🤖 AI Summary
Large reasoning models (LRMs) exhibit a pervasive “English-default” bias in multilingual reasoning, undermining cultural contextual understanding and interpretability. This work presents the first systematic investigation of cross-lingual cognitive reasoning behavior, analyzing inference pathways across languages on the MGSM and GPQA Diamond benchmarks. We find that while English-based reasoning significantly improves overall accuracy—especially on complex tasks—it introduces a novel error class: *translation drift*, wherein critical semantic content from the source language is distorted during translation into English prior to reasoning. Our analysis reveals a fundamental tension between linguistic translation and reasoning capability, demonstrating that accuracy alone is insufficient for evaluating multilingual reasoning. We argue that semantic fidelity must be jointly optimized with correctness, and provide cognitive-level evidence supporting the development of truly multilingual-native reasoning models—models that reason natively in diverse languages without mandatory English mediation.
📝 Abstract
Large Reasoning Models (LRMs) achieve strong performance on mathematical, scientific, and other question-answering tasks, but their multilingual reasoning abilities remain underexplored. When presented with non-English questions, LRMs often default to reasoning in English, raising concerns about interpretability and the handling of linguistic and cultural nuances. We systematically compare an LRM's reasoning in English versus the language of the question.

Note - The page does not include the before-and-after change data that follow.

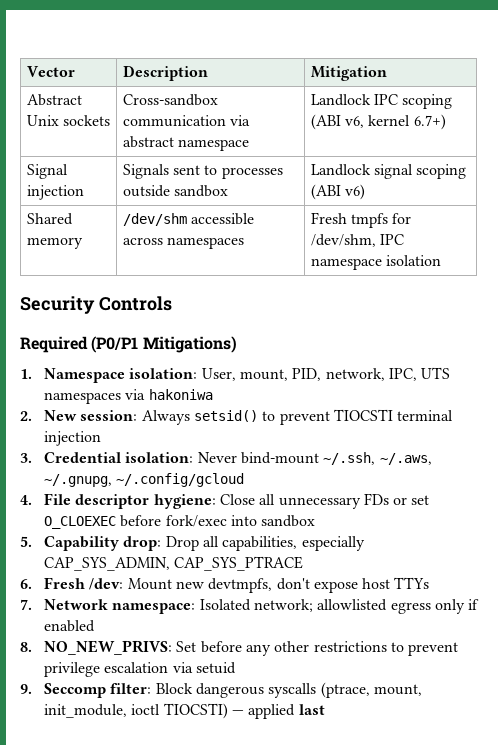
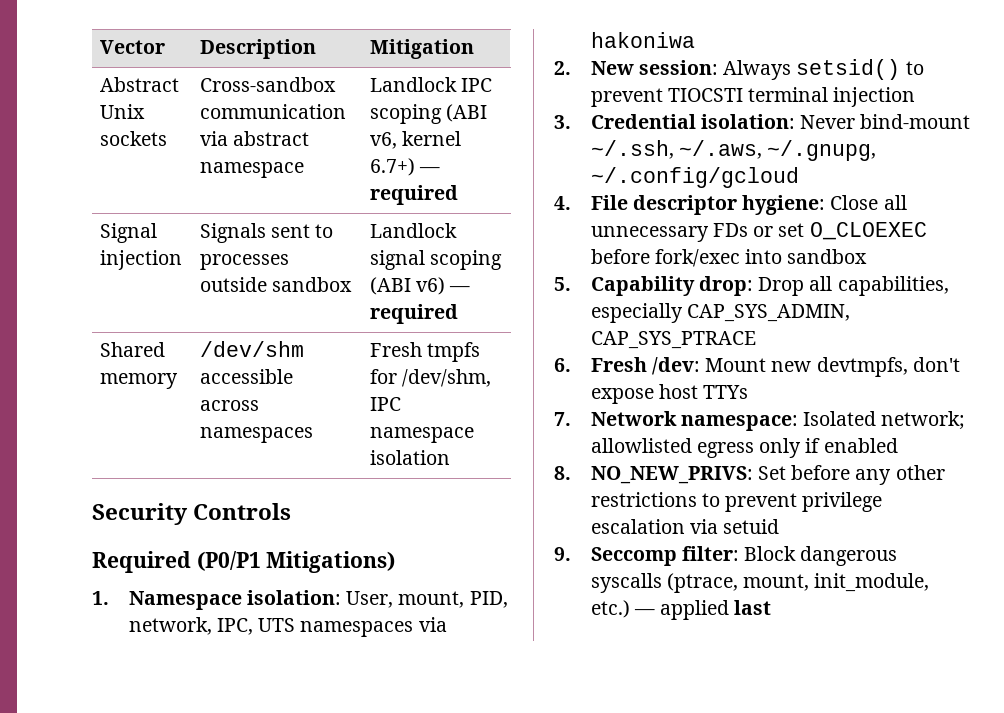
- Abstract Unix sockets | Cross-sandbox communication via abstract namespace | Landlock IPC scoping (ABI v6, kernel 6.7+)
+ Abstract Unix sockets | Cross-sandbox communication via abstract namespace | Landlock IPC scoping (ABI v6, kernel 6.7+) — required
- Signal injection | Signals sent to processes outside sandbox | Landlock signal scoping (ABI v6)
+ Signal injection | Signals sent to processes outside sandbox | Landlock signal scoping (ABI v6) — required
- 9. Seccomp filter: Block dangerous syscalls (ptrace, mount, init_module, ioctl TIOCSTI) — applied last
+ 9. Seccomp filter: Block dangerous syscalls (ptrace, mount, init_module, etc.) — applied last

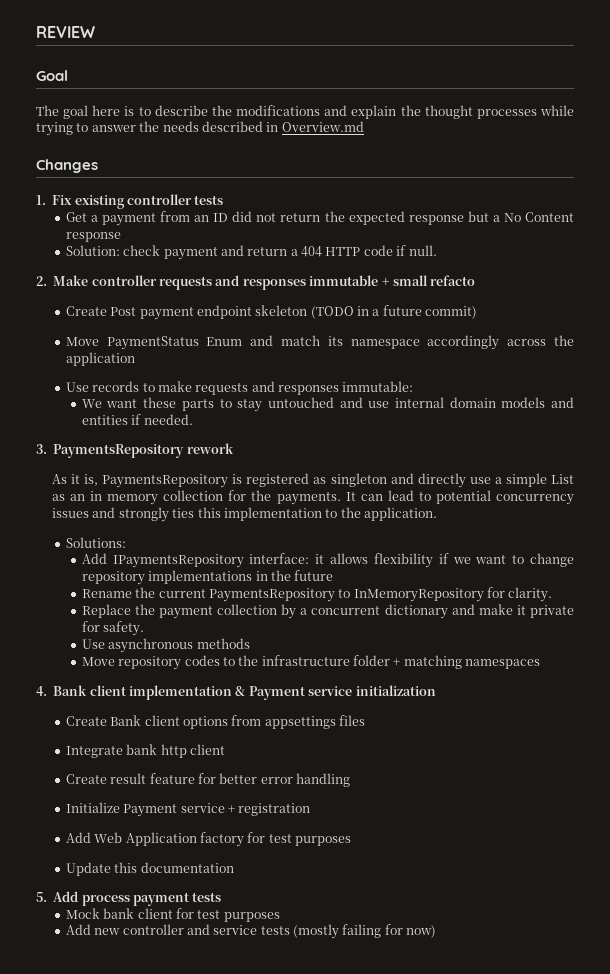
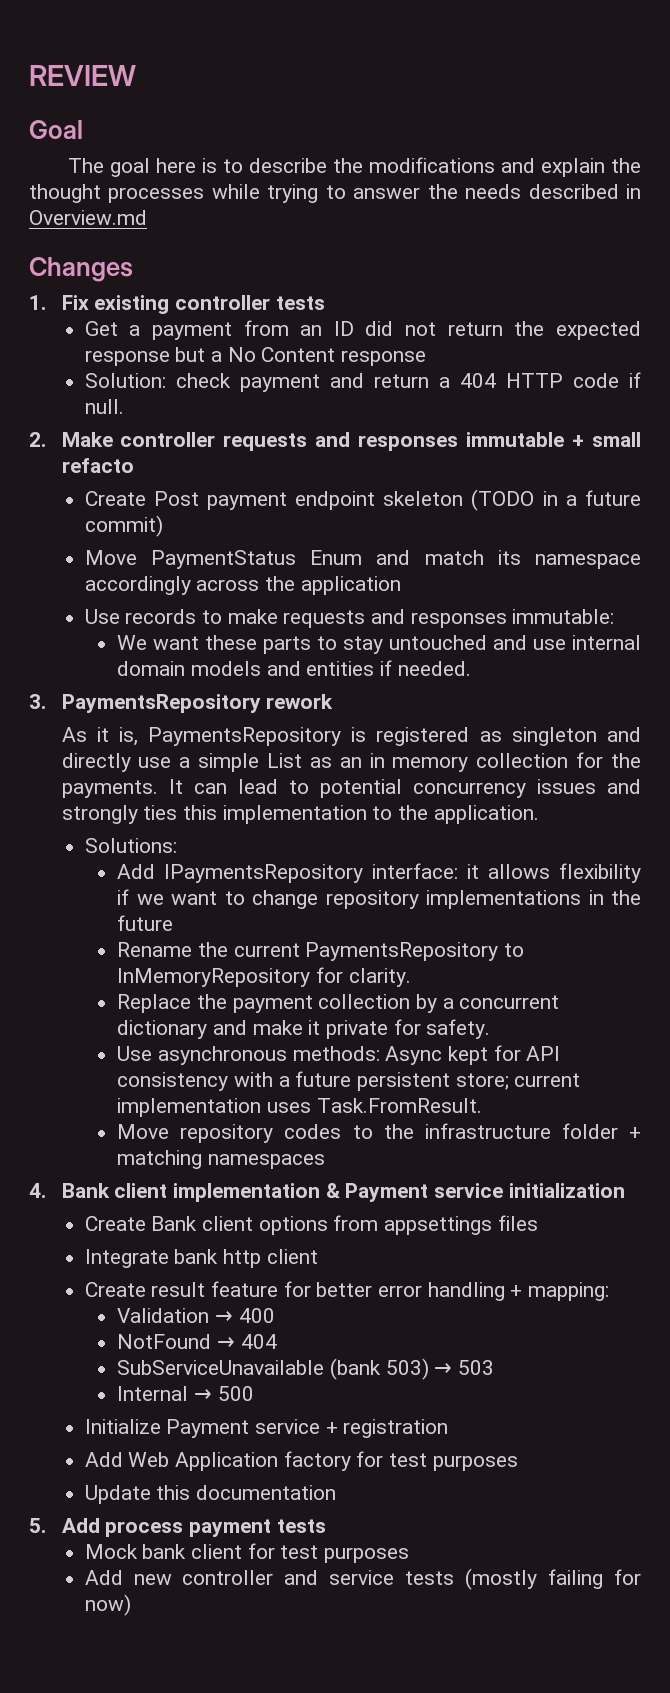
- Use asynchronous methods
+ Use asynchronous methods: Async kept for API consistency with a future persistent store; current implementation uses Task.FromResult.
- Create result feature for better error handling
+ Create result feature for better error handling + mapping:
+ Validation → 400
+ NotFound → 404
+ SubServiceUnavailable (bank 503) → 503
+ Internal → 500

Our evaluation spans two tasks: MGSM and GPQA Diamond. Beyond measuring answer accuracy, we also analyze cognitive attributes in the reasoning traces. We find that English reasoning traces exhibit a substantially higher presence of these cognitive behaviors, and that reasoning in English generally yields higher final-answer accuracy, with the performance gap increasing as tasks become more complex. However, this English-centric strategy is susceptible to a key failure mode - getting "Lost in Translation," where translation steps lead to errors that would have been avoided by question's language reasoning.